Systems Biology in Prokaryote - Eukaryote Symbiosis

Monday, June 25, 2012 - 12:00pm

Allen M. Orville, Brookhaven National Laboratory

Frontier challenges for macromolecular crystallography (MX) now include determining structures of trapped reactive intermediates, large macromolecules and viruses, membrane proteins, protein-protein complexes, and protein-nucleic acid complexes. Although structure and function are intimately linked, knowledge of the former does not necessarily provide certainty of the latter. Therefore, many of these frontier questions will require more than simply atomic coordinates to answer. Indeed, the “structure-function” relationship derives from the combination of atomic, electronic and vibrational structures; but, information about the latter two are not accessible by diffraction methods. Fortunately, spectroscopic methods provide data to help resolve uncertainties inherent in the interpretation of electron density maps, especially when such data are collected from the same sample and similar conditions.

According to BioSync (biosync.sbkb.org) there are over 130 beamlines at synchrotrons worldwide devoted to structural biology. However, beamline X26-C of the National Synchrotron Light Source (NSLS) is perhaps the only one in the world devoted full-time to collecting single-crystal spectroscopic data correlated with X-ray diffraction data. We integrated optical spectroscopy instruments into the beamline in order to collect spectroscopic data during the X-ray diffraction data collection. Electronic absorption data (typically 250 – 850 nm) is collected from a 25 μm diameter area of the crystal that is coincident with the X-ray beam. We also collect off-resonance and resonance Raman spectroscopic data from the same 25 μm diameter region of the crystal with either 785 nm, 532 nm or 473 nm laser excitation.  Thus, we integrate three types of data (two spectroscopic and X-ray diffraction) and collect these complementary datasets, nearly simultaneously, from the same sample and under the same experimental conditions. Several examples will be discussed to highlight the applications of the methods.

To leverage these capabilities further, we are creating a high throughput pipeline for the structural and biophysical analysis of macromolecules involved in bacterial N2-fixation in plants. The bacteria Sinorhizobium meliloti 1021 and WSM419 are free-living or N2-fixing microbes. But, they only fix N2 under symbiotic, microaerobic conditions within root nodules of legumes such as alfalfa and its diploid model, Medicago truncatula.

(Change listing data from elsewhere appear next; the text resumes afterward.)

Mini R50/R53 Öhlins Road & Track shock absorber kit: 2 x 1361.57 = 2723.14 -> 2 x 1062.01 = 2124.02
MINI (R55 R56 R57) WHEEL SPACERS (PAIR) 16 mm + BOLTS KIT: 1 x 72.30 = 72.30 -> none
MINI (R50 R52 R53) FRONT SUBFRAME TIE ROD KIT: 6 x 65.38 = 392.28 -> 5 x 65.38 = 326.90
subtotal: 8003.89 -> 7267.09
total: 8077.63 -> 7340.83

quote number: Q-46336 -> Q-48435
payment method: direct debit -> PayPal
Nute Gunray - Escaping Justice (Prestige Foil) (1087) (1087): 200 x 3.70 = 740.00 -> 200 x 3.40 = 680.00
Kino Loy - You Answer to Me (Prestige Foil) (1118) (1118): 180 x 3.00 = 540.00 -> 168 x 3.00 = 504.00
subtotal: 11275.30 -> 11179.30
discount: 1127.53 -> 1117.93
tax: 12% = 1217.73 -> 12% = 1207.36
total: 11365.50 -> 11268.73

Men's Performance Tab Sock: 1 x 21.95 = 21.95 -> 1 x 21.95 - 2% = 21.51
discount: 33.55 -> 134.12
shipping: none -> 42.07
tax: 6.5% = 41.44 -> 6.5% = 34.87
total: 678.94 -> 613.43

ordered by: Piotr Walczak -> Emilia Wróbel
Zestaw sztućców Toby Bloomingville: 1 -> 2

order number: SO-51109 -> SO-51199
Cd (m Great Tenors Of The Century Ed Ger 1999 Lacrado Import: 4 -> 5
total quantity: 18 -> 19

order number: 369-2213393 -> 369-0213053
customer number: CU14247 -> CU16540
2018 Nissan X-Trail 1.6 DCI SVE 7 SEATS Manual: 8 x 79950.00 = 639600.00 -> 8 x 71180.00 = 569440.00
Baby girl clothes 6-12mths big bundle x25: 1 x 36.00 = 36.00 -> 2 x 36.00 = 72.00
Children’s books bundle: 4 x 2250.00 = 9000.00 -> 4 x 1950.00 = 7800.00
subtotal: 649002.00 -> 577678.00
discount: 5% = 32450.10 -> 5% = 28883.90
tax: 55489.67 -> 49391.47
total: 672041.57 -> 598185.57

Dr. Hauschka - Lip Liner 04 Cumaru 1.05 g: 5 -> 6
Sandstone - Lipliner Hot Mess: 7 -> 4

The genome sequences of S. meliloti and M. truncatula are known. Scientists from BNL, WA State Univ. (M. Kahn et al), Pacific Northwest National Lab (M. Lipton et al), Stanford Univ. (S. Long et al), the City Univ. of New York (H. Chen et al) and the NY Structural Genomics Research Consortium (S. Almo et al) collaborate to better understand this symbiotic relationship. The initial targets in the pipeline include S. meliloti ORFs annotated as proteins that bind either iron (~144 ORFs), heme (63 ORFs), copper (28 ORFs), or is an oxidoreductase (535 ORFs). They are being characterized by small/wide angle X-ray scattering and by X-ray (micro)crystallography that is often correlated with single-crystal spectroscopy from the same crystal. In complementary studies, whole root nodules have been analyzed by mass-tag metabalomic and microproteomic analysis, as well as by microprobe X-ray fluorescence. Together these results provide the identity and relative abundance of bacterial and plant proteins, as well as the total distribution of first row transition metals in N2-fixing root nodules.